Nel 2019

L'unico precedente, nella cornice dell'Eliseo, sei anni fa

Il primo e ultimo incontro ufficiale tra Vladimir Putin e Volodymyr Zelensky in una giornata di dicembre di sei anni fa - Ci sono alcuni punti ancora attuali
© EPA
Paolo Galli
19.08.2025 15:30

Una stretta di mano c’era stata, a quanto pare, ma non a favore di fotografi. Il primo e ultimo incontro tra Volodymyr Zelensky e Vladimir Putin risale al 9 dicembre del 2019. La cornice elegante dell’Eliseo e la presenza rassicurante di Emmanuel Macron e Angela Merkel - quali garanti - avevano fatto in modo di mettere a loro agio i due litiganti. Allora, al centro del vertice, c’era il «solo» Donbass, da anni (dal 2014, per la precisione) teatro di guerra. In quell’occasione, Zelensky seppe tenere testa al più navigato Putin. Il reportage del New York Times partiva, non a caso, da questo incipit: «Si preannunciava una sfida singolarmente impari: un ex ufficiale del KGB e maestro esperto di intrighi globali senza esclusione di colpi contro un ex comico privo di qualsiasi esperienza in politica di potere e provato dai duri scontri del suo Paese con il presidente Trump». E però proseguiva: «Ma il primo incontro faccia a faccia di lunedì si è rivelato più un pareggio che una passeggiata per Putin, con modesti progressi nel placare la guerra durata cinque anni e mezzo nell'Ucraina orientale».

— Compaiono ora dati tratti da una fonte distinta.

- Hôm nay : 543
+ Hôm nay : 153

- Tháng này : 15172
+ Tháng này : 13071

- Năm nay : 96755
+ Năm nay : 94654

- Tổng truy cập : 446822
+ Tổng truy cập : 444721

Si racconta, tra le altre cose, di uno scambio di battute tra Putin e Merkel. A un certo punto, il russo disse: «Ascoltate, voglio dirvi la verità». Ma l’allora cancelliera tedesca lo interruppe: «Ma Vladimir, io pensavo che tu dicessi sempre la verità». Touché! Putin rispose: «Angela, tutti mentono. Io mento, tu menti, Emmanuel mente e anche Zelensky mentirà».

In tutti i casi, si parlò di primi passi verso il disgelo. Lo stesso Putin, al termine del vertice, disse: «La Russia farà tutto il possibile affinché tutte le questioni siano risolte e il conflitto in quanto tale possa finire». In realtà non è mai finito, ma questo lo sappiamo oggi, con il senno di poi. Di base, il mondo se n'è davvero accorto nel febbraio del 2022: nulla di tutto quel caos è stato risolto.

In tutti i casi, allora le parti si impegnarono a una piena e completa attuazione di un cessate il fuoco entro la fine di quell’anno. Ma non solo. Furono sei i punti salienti riassunti dai quattro protagonisti di quella tavola rotonda: il cessate il fuoco, appunto; un nuovo scambio di prigionieri sulla base del principio «tutti per tutti» (non a caso uno dei punti maggiormente evidenziati ieri da Trump nella situazione attuale); un accordo all’interno del cosiddetto Gruppo di contatto trilaterale su tre ulteriori aree di disimpegno dal fronte entro il marzo dell’anno successivo; un altro accordo, in questo caso su nuovi punti di attraversamento lungo la linea del fronte, basati su criteri umanitari; l’integrazione della «formula Steinmeier» (per regolare lo status speciale dei territori nel Donbass) nella legislazione ucraina; un nuovo vertice dopo quattro mesi. Nulla che abbia davvero risolto la situazione.

Nel 2019, importante sottolineare come il presidente degli Stati Uniti fosse già Donald Trump. Nelle cronache di allora viene evidenziato il mancato sostegno a Kiev proprio da parte di Washington, un elemento su cui in realtà l'Ucraina faceva invece affidamento. Pochi mesi prima di quel vertice di Parigi, gli stessi Trump e Zelensky si erano incontrati a New York. E il tycoon disse: «Spero davvero che lei e il presidente Putin vi incontriate e possiate risolvere il vostro problema». Come a voler prendere le distanze da una situazione spinosa, ereditata dalla precedente amministrazione. Già allora, la vicinanza tra Trump e Putin era un tema caldo, molto caldo, materia persino di accuse di impeachment.